Teach A Man To Fish. Poem by Dakota Ellerton

Teach A Man To Fish.



Waking from a dream that you've been in,
is such a cruel sleep.
You're no longer in my life,
in my reality.
You no longer exhist.
You were born into this world,
taught that you would someday leave it.
But it was too soon.
You've missed so much in your childrens lives,
when we needed you most you couldn't be there.
I shouldv'e taken care,
as you did.
But I was only fourteen Dad,
it was inevitable to rebel.
Still you loved me just the same,
and faught enough for both of us.
I was never mad at you,
but more so the life I'd been living.
Did I ever tell you,
you were my hero, my inspiration to go on?
You kept me safe from things Dad,
but you also sheltered me.
You kept cruelty from me,
until it washed upon me like a storm.
I am the youngest of your children,
the last one you helped create.
You spent the time to teach me,
the rights and wrongs of the world.
You've made alot of mistakes,
as any honest man can say he has.
But you were still a good, decent man.
If ever a problem,
you tried to be the solution.
You were the shoulder,
everyone wept on.
So whose shoulder do I cry on for you?
What ear do I whisper my thoughts in now?
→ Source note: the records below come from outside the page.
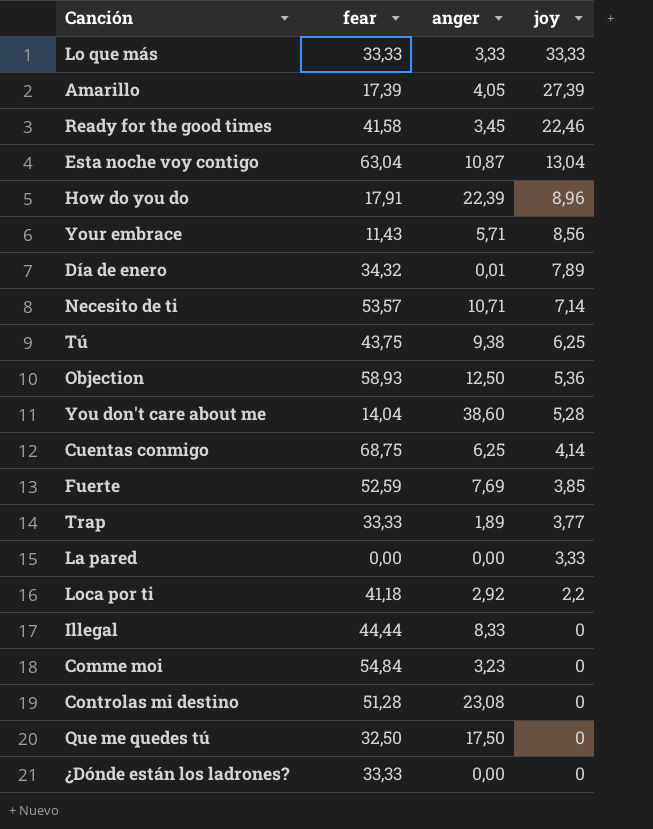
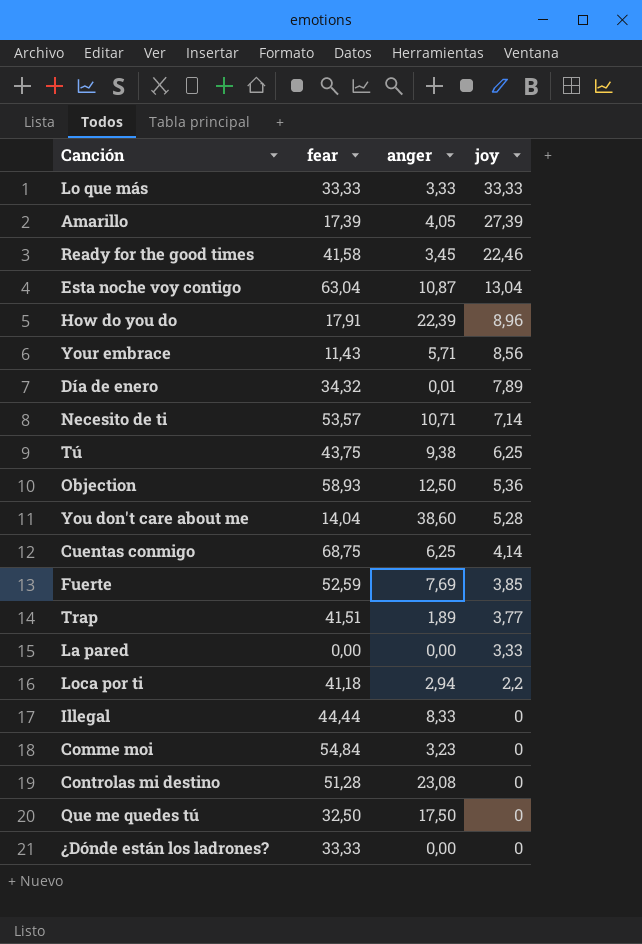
Trap | fear: 33,33 -> 41,51
Loca por ti | anger: 2,92 -> 2,94

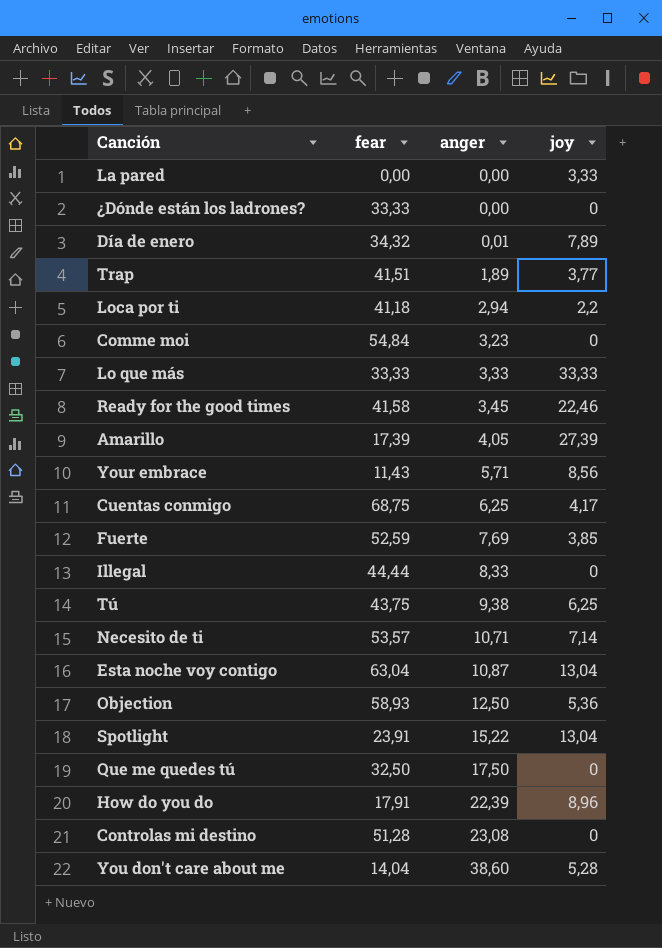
row order: joy descending -> anger ascending
Cuentas conmigo | joy: 4,14 -> 4,17
row Spotlight: none -> 23,91 | 15,22 | 13,04

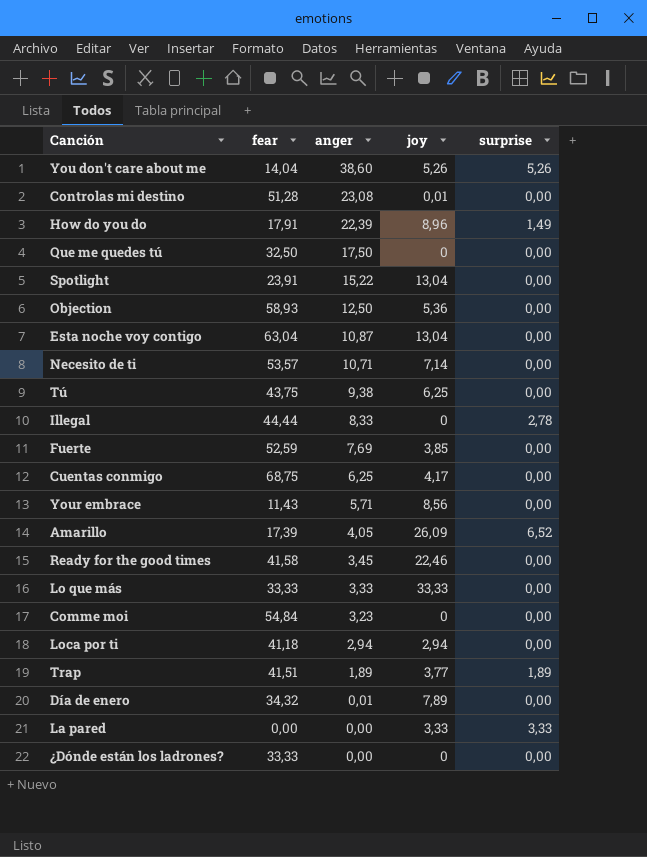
row order: anger ascending -> anger descending
column surprise | position: none -> 5
You don't care about me | joy: 5,28 -> 5,26
Controlas mi destino | joy: 0 -> 0,01
Amarillo | joy: 27,39 -> 26,09
Loca por ti | joy: 2,2 -> 2,94

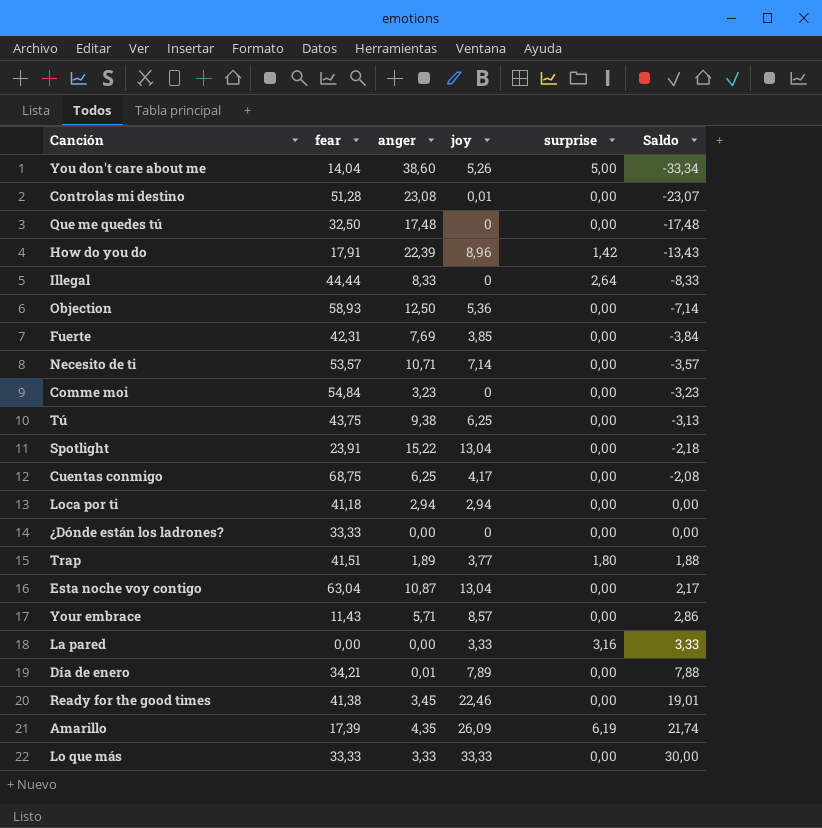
row order: anger descending -> Saldo ascending
column Saldo | formula: none -> [joy] - [anger]
You don't care about me | surprise: 5,26 -> 5,00
Que me quedes tú | anger: 17,50 -> 17,48
How do you do | surprise: 1,49 -> 1,42
Illegal | surprise: 2,78 -> 2,64
Fuerte | fear: 52,59 -> 42,31
Trap | surprise: 1,89 -> 1,80
Your embrace | joy: 8,56 -> 8,57
La pared | surprise: 3,33 -> 3,16
Día de enero | fear: 34,32 -> 34,21
Ready for the good times | fear: 41,58 -> 41,38
Amarillo | anger: 4,05 -> 4,35
Amarillo | surprise: 6,52 -> 6,19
You'd always try to talk to me,
you'd always try to listen.
We told each other everything,
there weren't any secrets left.
I swore I'd never tell,
and still I never will.
Do you remember some of the last weekends with you Dad?
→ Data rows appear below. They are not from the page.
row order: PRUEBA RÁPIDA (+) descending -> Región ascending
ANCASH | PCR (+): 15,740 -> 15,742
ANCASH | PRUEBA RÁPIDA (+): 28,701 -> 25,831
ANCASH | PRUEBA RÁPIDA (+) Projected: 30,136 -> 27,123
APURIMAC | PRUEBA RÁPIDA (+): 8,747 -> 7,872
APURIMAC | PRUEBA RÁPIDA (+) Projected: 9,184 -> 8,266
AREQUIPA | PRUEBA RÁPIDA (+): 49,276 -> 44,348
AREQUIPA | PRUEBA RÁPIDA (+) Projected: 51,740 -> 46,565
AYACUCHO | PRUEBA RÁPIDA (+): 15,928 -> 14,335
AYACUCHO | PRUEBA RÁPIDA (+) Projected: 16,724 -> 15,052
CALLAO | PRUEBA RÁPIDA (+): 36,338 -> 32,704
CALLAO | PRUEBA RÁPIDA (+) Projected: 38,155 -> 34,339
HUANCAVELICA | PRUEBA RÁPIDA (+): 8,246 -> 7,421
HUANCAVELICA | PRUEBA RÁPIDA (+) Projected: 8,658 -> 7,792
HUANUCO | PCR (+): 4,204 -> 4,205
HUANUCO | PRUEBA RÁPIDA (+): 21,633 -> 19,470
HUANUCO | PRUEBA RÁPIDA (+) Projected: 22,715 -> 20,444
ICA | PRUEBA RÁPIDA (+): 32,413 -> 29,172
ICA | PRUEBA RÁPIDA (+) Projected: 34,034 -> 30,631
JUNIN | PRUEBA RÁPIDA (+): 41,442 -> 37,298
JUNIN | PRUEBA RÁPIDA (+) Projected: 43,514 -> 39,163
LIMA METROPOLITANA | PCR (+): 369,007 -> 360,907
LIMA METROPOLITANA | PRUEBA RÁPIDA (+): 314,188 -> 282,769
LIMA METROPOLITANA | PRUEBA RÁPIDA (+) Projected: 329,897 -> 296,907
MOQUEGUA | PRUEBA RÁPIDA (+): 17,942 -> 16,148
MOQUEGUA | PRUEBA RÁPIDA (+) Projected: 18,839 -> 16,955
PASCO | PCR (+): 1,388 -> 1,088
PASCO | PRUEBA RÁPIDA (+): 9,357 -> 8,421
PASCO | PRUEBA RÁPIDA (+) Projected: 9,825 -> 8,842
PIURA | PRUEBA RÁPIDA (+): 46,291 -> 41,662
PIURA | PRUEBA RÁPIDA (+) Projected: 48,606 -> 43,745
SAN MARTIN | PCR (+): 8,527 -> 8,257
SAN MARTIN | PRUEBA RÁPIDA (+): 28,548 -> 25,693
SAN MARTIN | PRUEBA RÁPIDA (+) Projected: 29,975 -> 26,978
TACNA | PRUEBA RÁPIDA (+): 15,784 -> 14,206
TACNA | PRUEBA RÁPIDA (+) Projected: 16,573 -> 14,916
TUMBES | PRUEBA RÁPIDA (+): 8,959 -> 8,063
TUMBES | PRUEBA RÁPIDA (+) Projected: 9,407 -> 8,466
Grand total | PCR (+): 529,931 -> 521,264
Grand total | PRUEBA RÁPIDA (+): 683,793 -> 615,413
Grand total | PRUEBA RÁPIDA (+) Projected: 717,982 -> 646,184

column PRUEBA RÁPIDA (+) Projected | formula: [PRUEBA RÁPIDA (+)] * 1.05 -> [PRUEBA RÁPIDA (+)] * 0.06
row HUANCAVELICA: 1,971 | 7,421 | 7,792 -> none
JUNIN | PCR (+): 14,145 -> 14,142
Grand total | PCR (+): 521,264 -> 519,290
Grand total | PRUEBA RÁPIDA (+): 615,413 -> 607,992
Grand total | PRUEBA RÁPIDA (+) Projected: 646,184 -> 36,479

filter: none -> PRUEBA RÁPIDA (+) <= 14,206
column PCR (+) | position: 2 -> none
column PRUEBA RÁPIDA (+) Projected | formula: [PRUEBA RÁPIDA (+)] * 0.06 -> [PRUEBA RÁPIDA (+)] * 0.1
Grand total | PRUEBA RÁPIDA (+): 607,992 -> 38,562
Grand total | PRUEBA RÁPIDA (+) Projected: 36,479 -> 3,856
Do you remember why I stopped going?
You were always under a spell,
and I couldn't bare to face that.
I'd text my boyfriend of the time,
telling him I was scared.
You never liked me texting, did you Dad.
You'd always have to know who it was.
I told you it was Nick, didn't I?
You would've always thought i was too young,
no matter what age.
What would you and mom really talk about?
Did she tell you she was worried for me?
Maybe I'd say the same about you.
I was worried Dad, and I was scared.
You were my biggest half as a child,
but you slipped away.
You forgot we had plans, and never showed up.
You'd go missing, and I'd get worried.
You would always be in the hospital.
Maybe I did take after you most.
Is that why they say I am ill?
I get my thoughts from you, Dad.
The way I think, breathe,
the way I feel.
It's all through your eyes.
What lessons did you really teach me?
Was each one a medaphor?
When we'd fish,
you taught me to feed myself for a lifetime.
You taught me to enjoy life,
and love the people in it.
You were my better half,
now you're the half that no longer exhists.